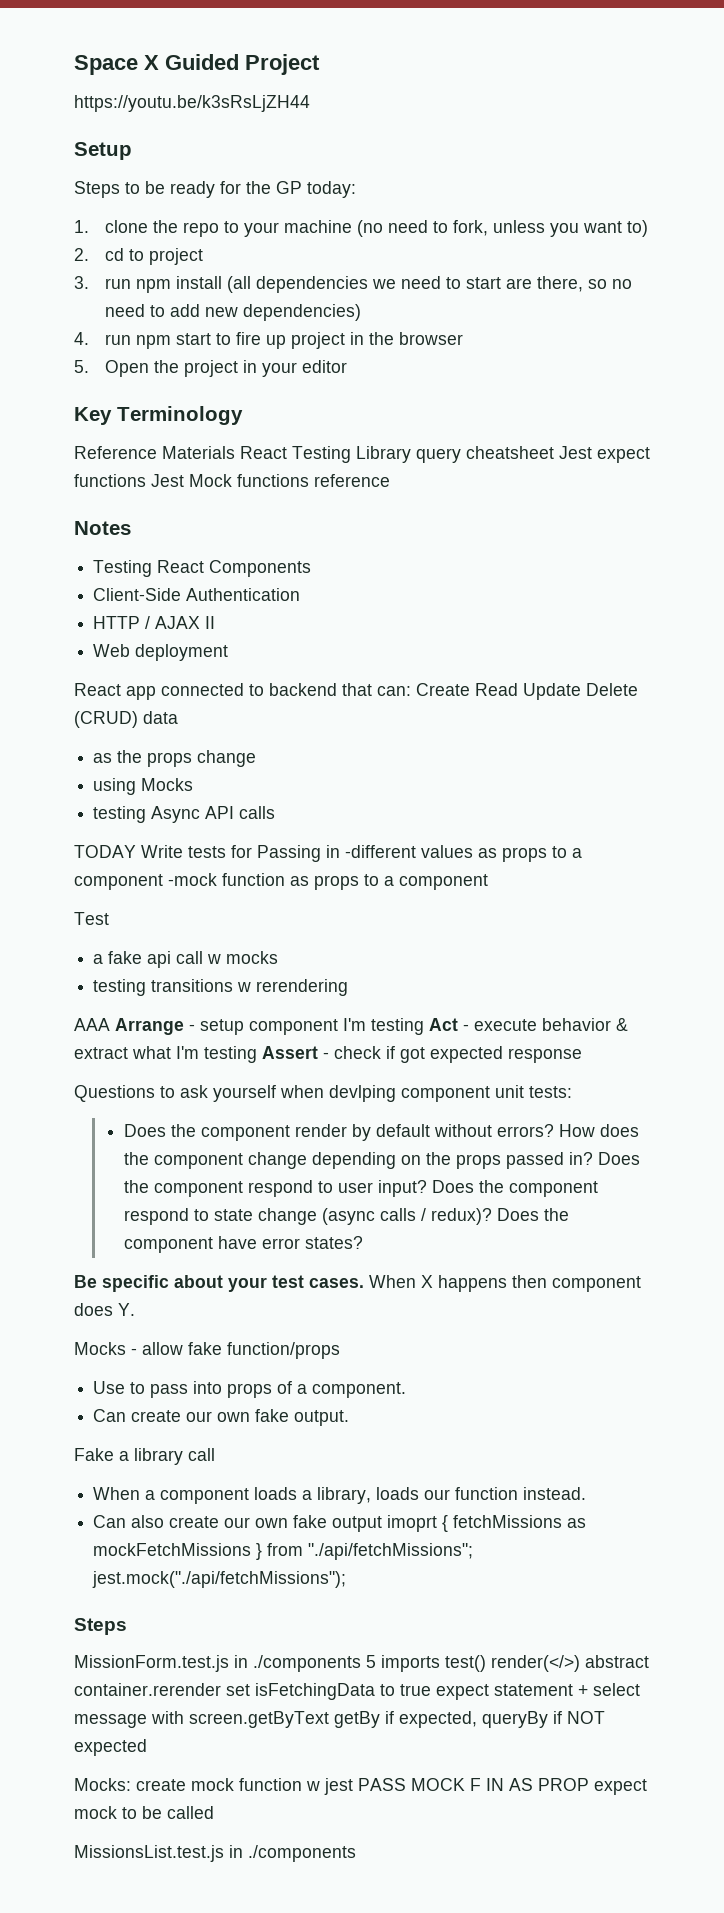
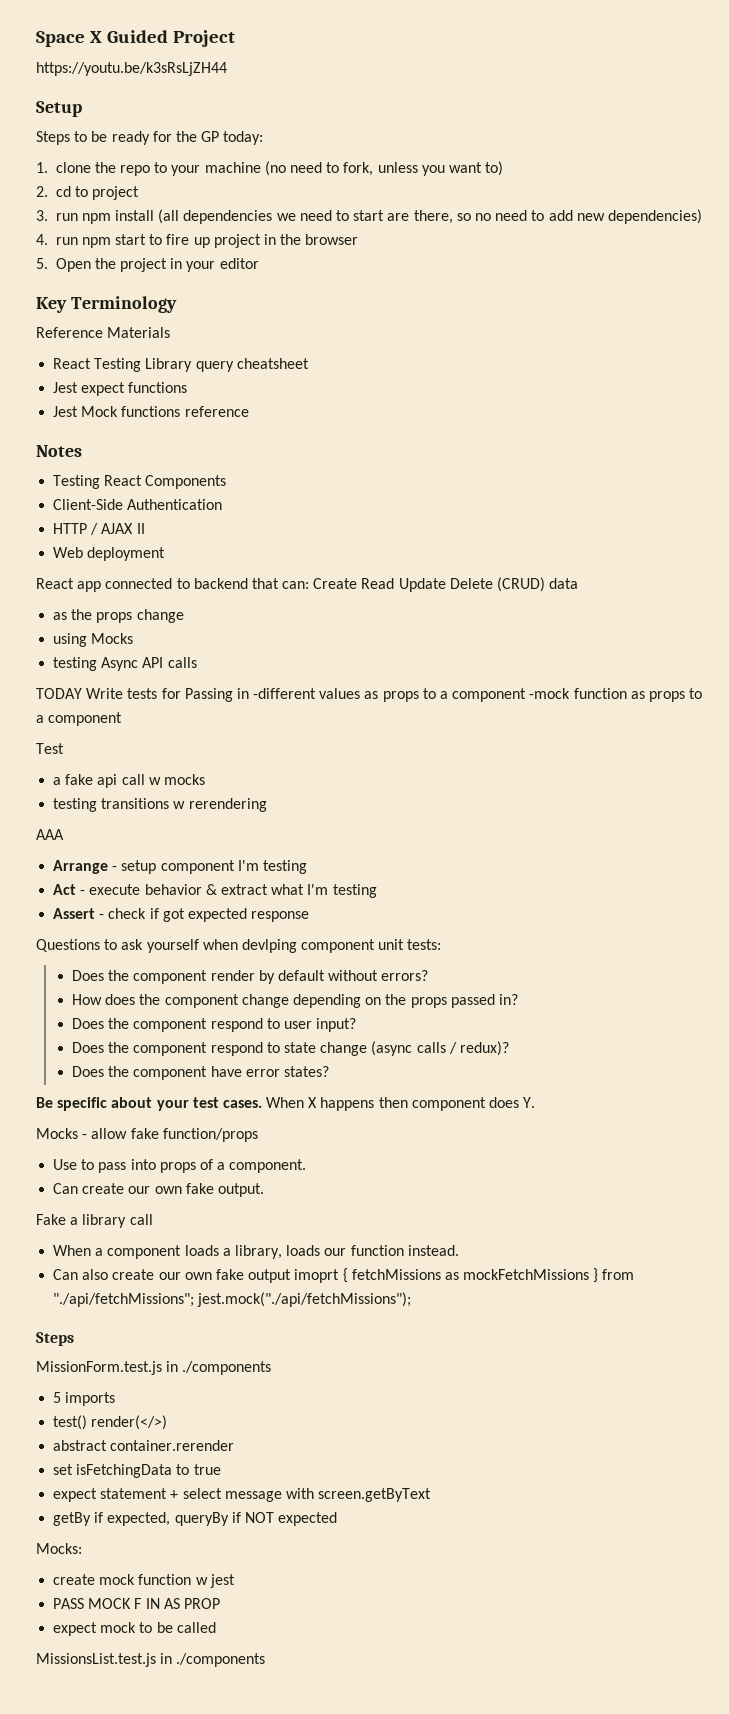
- Reference Materials React Testing Library query cheatsheet Jest expect functions Jest Mock functions reference
+ Reference Materials
+ React Testing Library query cheatsheet
+ Jest expect functions
+ Jest Mock functions reference
- AAA Arrange - setup component I'm testing Act - execute behavior & extract what I'm testing Assert - check if got expected response
+ AAA
+ Arrange - setup component I'm testing
+ Act - execute behavior & extract what I'm testing
+ Assert - check if got expected response
- Does the component render by default without errors? How does the component change depending on the props passed in? Does the component respond to user input? Does the component respond to state change (async calls / redux)? Does the component have error states?
+ Does the component render by default without errors?
+ How does the component change depending on the props passed in?
+ Does the component respond to user input?
+ Does the component respond to state change (async calls / redux)?
+ Does the component have error states?
- MissionForm.test.js in ./components 5 imports test() render(</>) abstract container.rerender set isFetchingData to true expect statement + select message with screen.getByText getBy if expected, queryBy if NOT expected
+ MissionForm.test.js in ./components
+ 5 imports
+ test() render(</>)
+ abstract container.rerender
+ set isFetchingData to true
+ expect statement + select message with screen.getByText
+ getBy if expected, queryBy if NOT expected
- Mocks: create mock function w jest PASS MOCK F IN AS PROP expect mock to be called
+ Mocks:
+ create mock function w jest
+ PASS MOCK F IN AS PROP
+ expect mock to be called

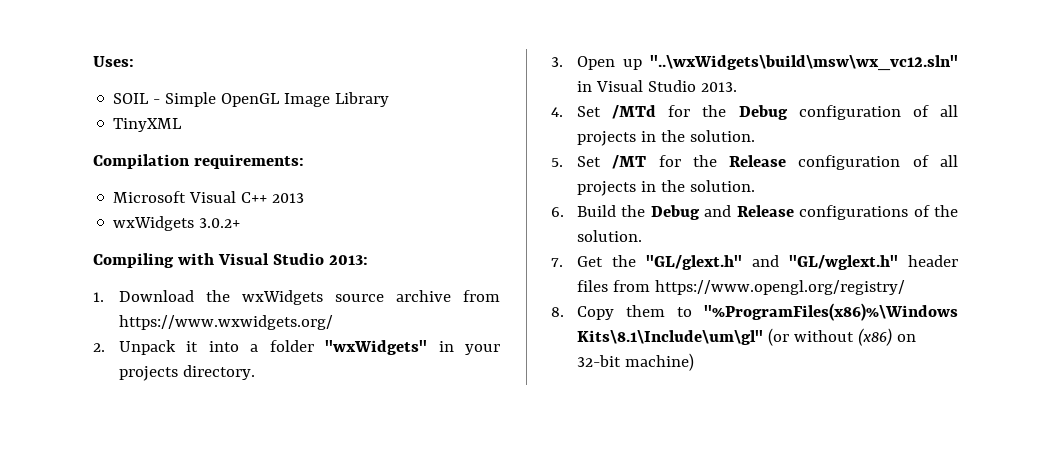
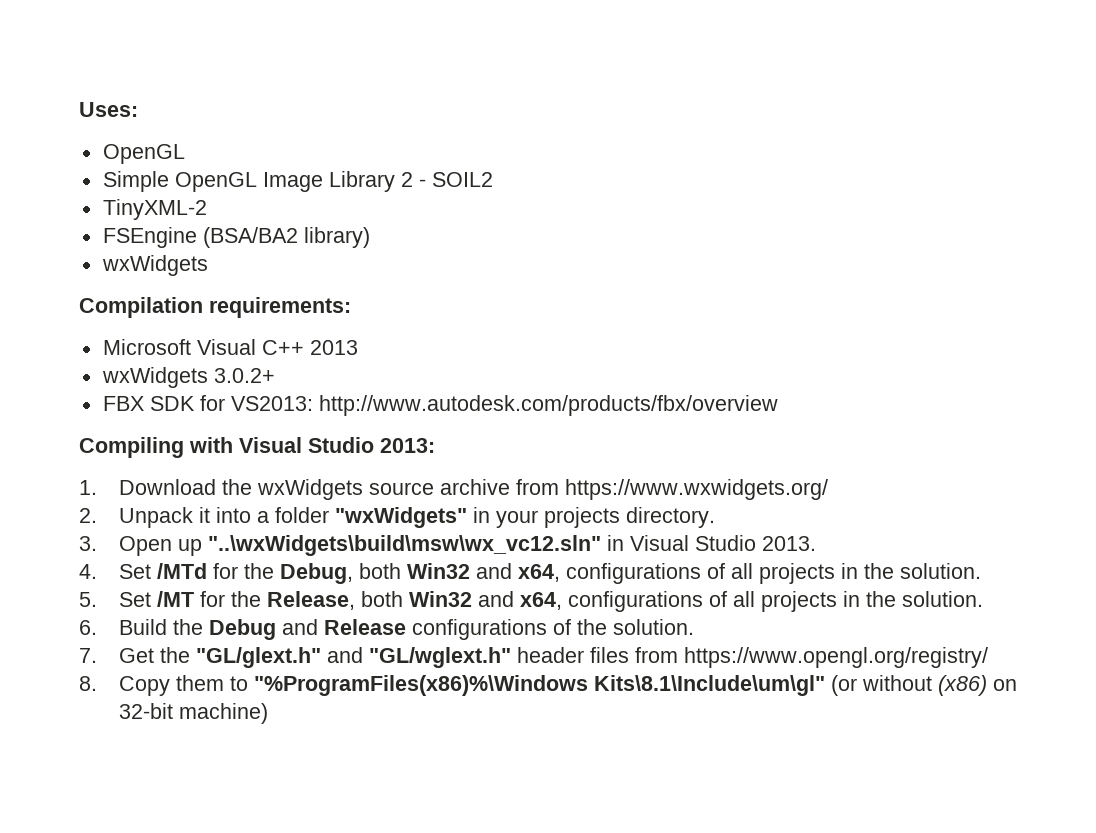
  Uses:
- SOIL - Simple OpenGL Image Library
- TinyXML
+ OpenGL
+ Simple OpenGL Image Library 2 - SOIL2
+ TinyXML-2
+ FSEngine (BSA/BA2 library)
+ wxWidgets
+ FBX SDK for VS2013: http://www.autodesk.com/products/fbx/overview
- 4. Set /MTd for the Debug configuration of all projects in the solution.
+ 4. Set /MTd for the Debug, both Win32 and x64, configurations of all projects in the solution.
- 5. Set /MT for the Release configuration of all projects in the solution.
+ 5. Set /MT for the Release, both Win32 and x64, configurations of all projects in the solution.

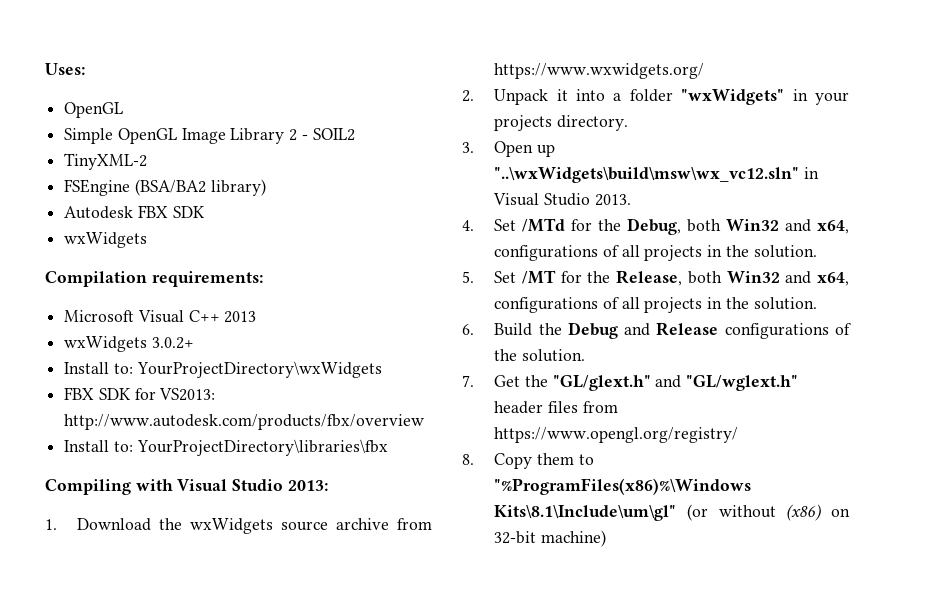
+ Autodesk FBX SDK
+ Install to: YourProjectDirectory\wxWidgets
+ Install to: YourProjectDirectory\libraries\fbx

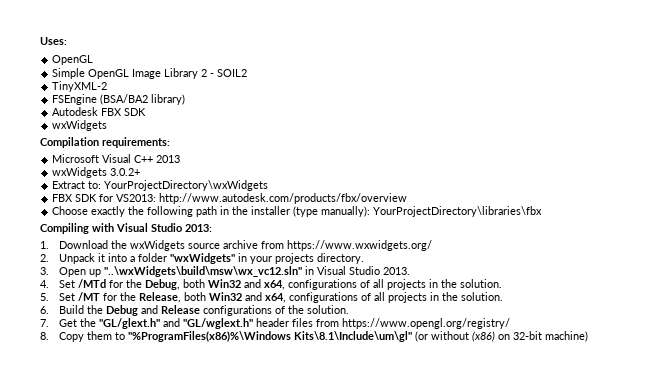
- Install to: YourProjectDirectory\wxWidgets
+ Extract to: YourProjectDirectory\wxWidgets
- Install to: YourProjectDirectory\libraries\fbx
+ Choose exactly the following path in the installer (type manually): YourProjectDirectory\libraries\fbx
● ● ● ● ● ● ●
» Activity:
Drop the images and repeat the data exactly.

» Your solution:
- Reference Materials React Testing Library query cheatsheet Jest expect functions Jest Mock functions reference
+ Reference Materials
+ React Testing Library query cheatsheet
+ Jest expect functions
+ Jest Mock functions reference
- AAA Arrange - setup component I'm testing Act - execute behavior & extract what I'm testing Assert - check if got expected response
+ AAA
+ Arrange - setup component I'm testing
+ Act - execute behavior & extract what I'm testing
+ Assert - check if got expected response
- Does the component render by default without errors? How does the component change depending on the props passed in? Does the component respond to user input? Does the component respond to state change (async calls / redux)? Does the component have error states?
+ Does the component render by default without errors?
+ How does the component change depending on the props passed in?
+ Does the component respond to user input?
+ Does the component respond to state change (async calls / redux)?
+ Does the component have error states?
- MissionForm.test.js in ./components 5 imports test() render(</>) abstract container.rerender set isFetchingData to true expect statement + select message with screen.getByText getBy if expected, queryBy if NOT expected
+ MissionForm.test.js in ./components
+ 5 imports
+ test() render(</>)
+ abstract container.rerender
+ set isFetchingData to true
+ expect statement + select message with screen.getByText
+ getBy if expected, queryBy if NOT expected
- Mocks: create mock function w jest PASS MOCK F IN AS PROP expect mock to be called
+ Mocks:
+ create mock function w jest
+ PASS MOCK F IN AS PROP
+ expect mock to be called

  Uses:
- SOIL - Simple OpenGL Image Library
- TinyXML
+ OpenGL
+ Simple OpenGL Image Library 2 - SOIL2
+ TinyXML-2
+ FSEngine (BSA/BA2 library)
+ wxWidgets
+ FBX SDK for VS2013: http://www.autodesk.com/products/fbx/overview
- 4. Set /MTd for the Debug configuration of all projects in the solution.
+ 4. Set /MTd for the Debug, both Win32 and x64, configurations of all projects in the solution.
- 5. Set /MT for the Release configuration of all projects in the solution.
+ 5. Set /MT for the Release, both Win32 and x64, configurations of all projects in the solution.

+ Autodesk FBX SDK
+ Install to: YourProjectDirectory\wxWidgets
+ Install to: YourProjectDirectory\libraries\fbx

- Install to: YourProjectDirectory\wxWidgets
+ Extract to: YourProjectDirectory\wxWidgets
- Install to: YourProjectDirectory\libraries\fbx
+ Choose exactly the following path in the installer (type manually): YourProjectDirectory\libraries\fbx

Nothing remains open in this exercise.